#### BRIEF
Please transcribe exactly the line that holds "<div><span>在寬度之內縮入</span><span> padding、border</span></div> ->" and all lines that follow it to the end of the records below, omitting any pictures.

#### DATASET ENTRIES
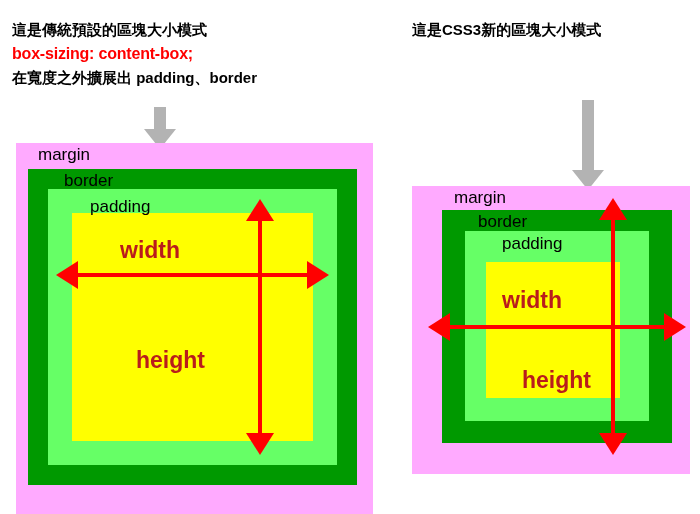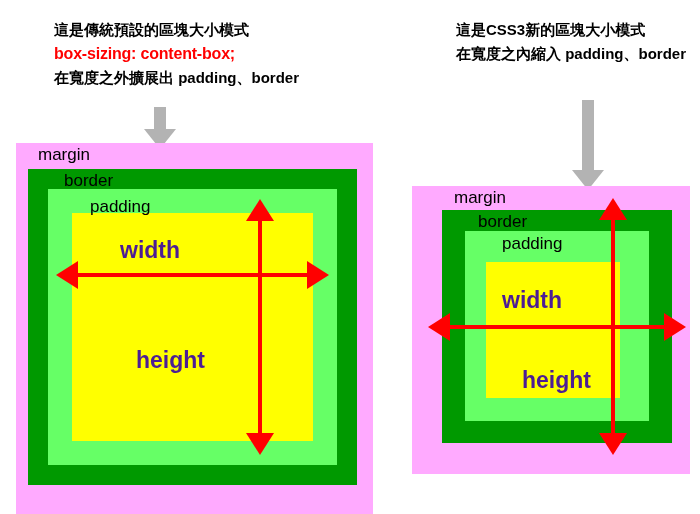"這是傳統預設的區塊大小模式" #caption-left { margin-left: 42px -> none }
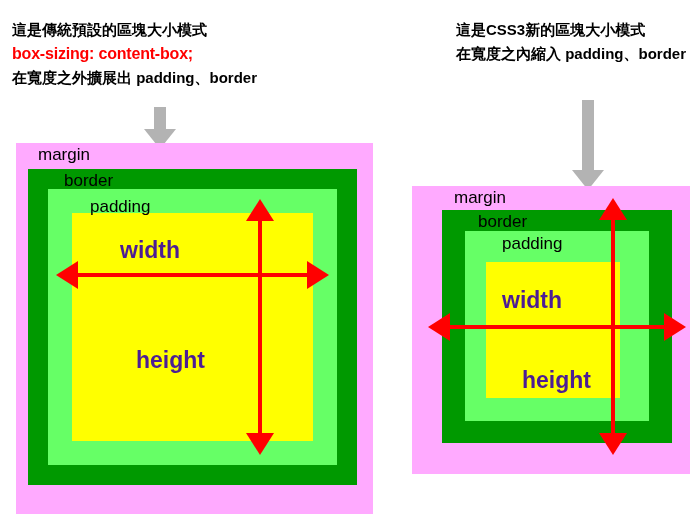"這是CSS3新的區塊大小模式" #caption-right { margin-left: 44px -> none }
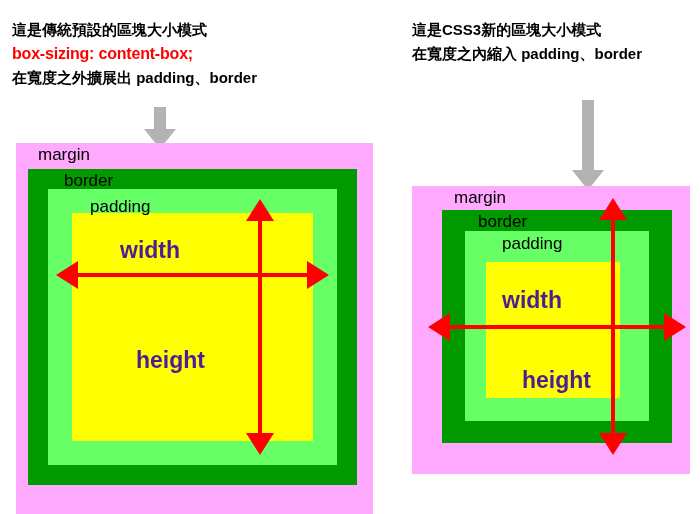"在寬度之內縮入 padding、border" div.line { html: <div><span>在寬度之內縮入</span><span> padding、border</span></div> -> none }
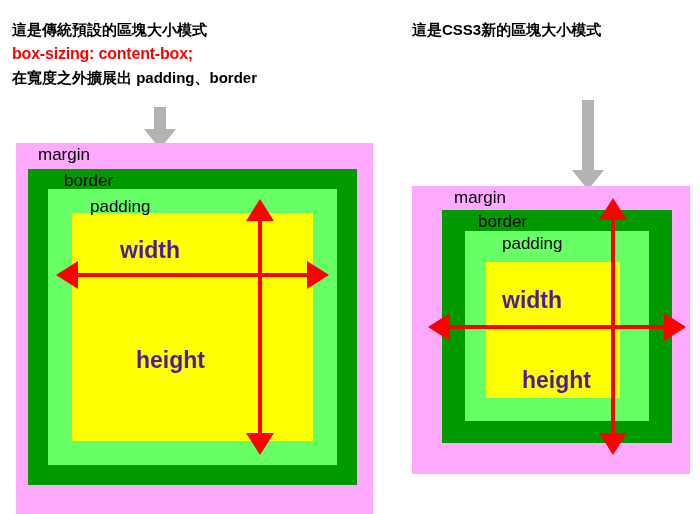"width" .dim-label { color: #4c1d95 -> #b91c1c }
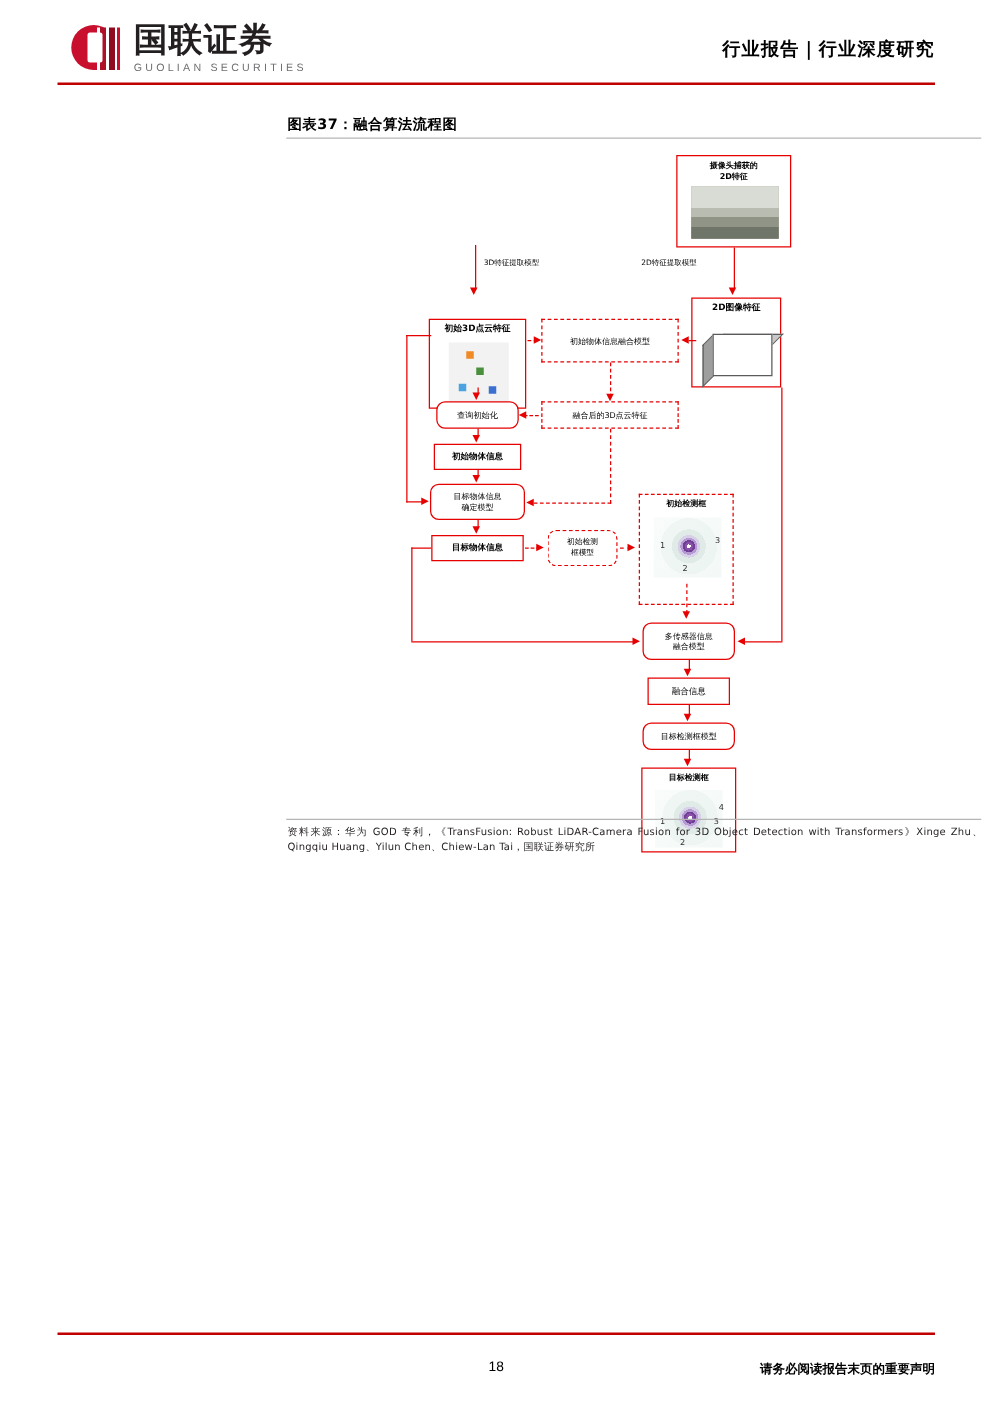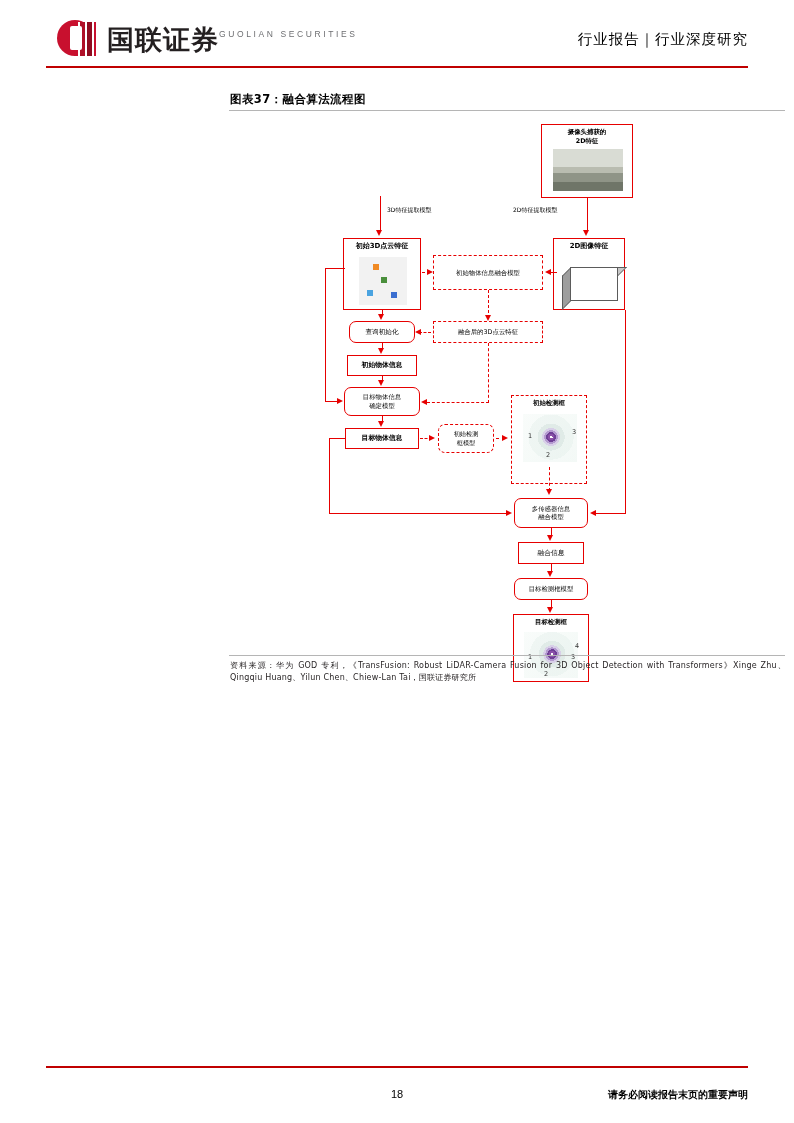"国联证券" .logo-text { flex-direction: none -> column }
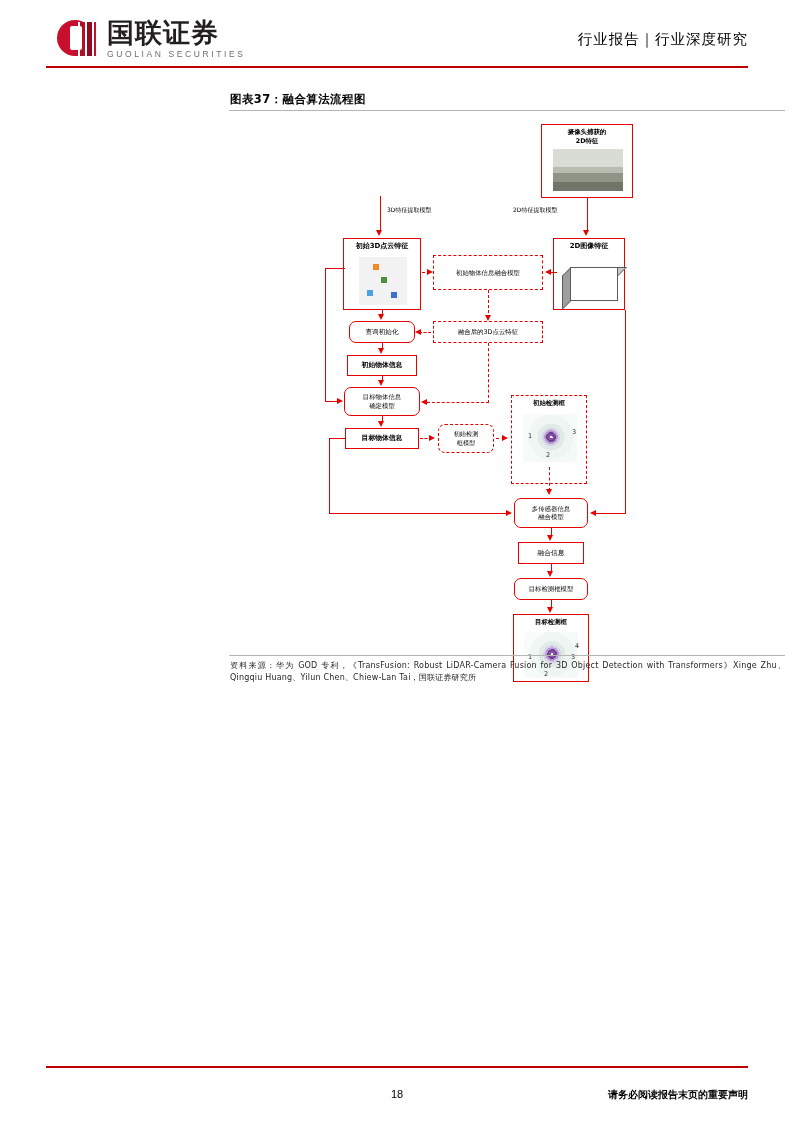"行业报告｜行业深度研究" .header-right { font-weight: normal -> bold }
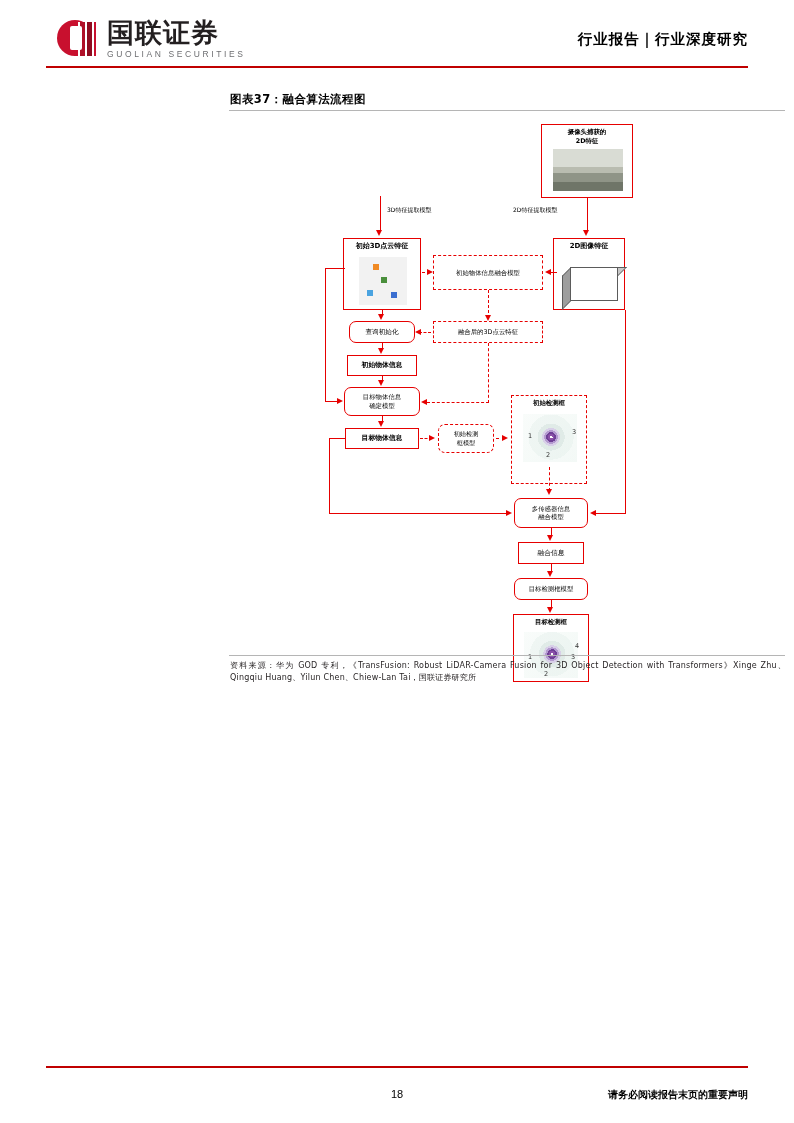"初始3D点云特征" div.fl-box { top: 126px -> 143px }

#### TASK RESPONSE
"在寬度之內縮入 padding、border" div.line { html: <div><span>在寬度之內縮入</span><span> padding、border</span></div> -> none }
"width" .dim-label { color: #4c1d95 -> #b91c1c }
"国联证券" .logo-text { flex-direction: none -> column }
"行业报告｜行业深度研究" .header-right { font-weight: normal -> bold }
"初始3D点云特征" div.fl-box { top: 126px -> 143px }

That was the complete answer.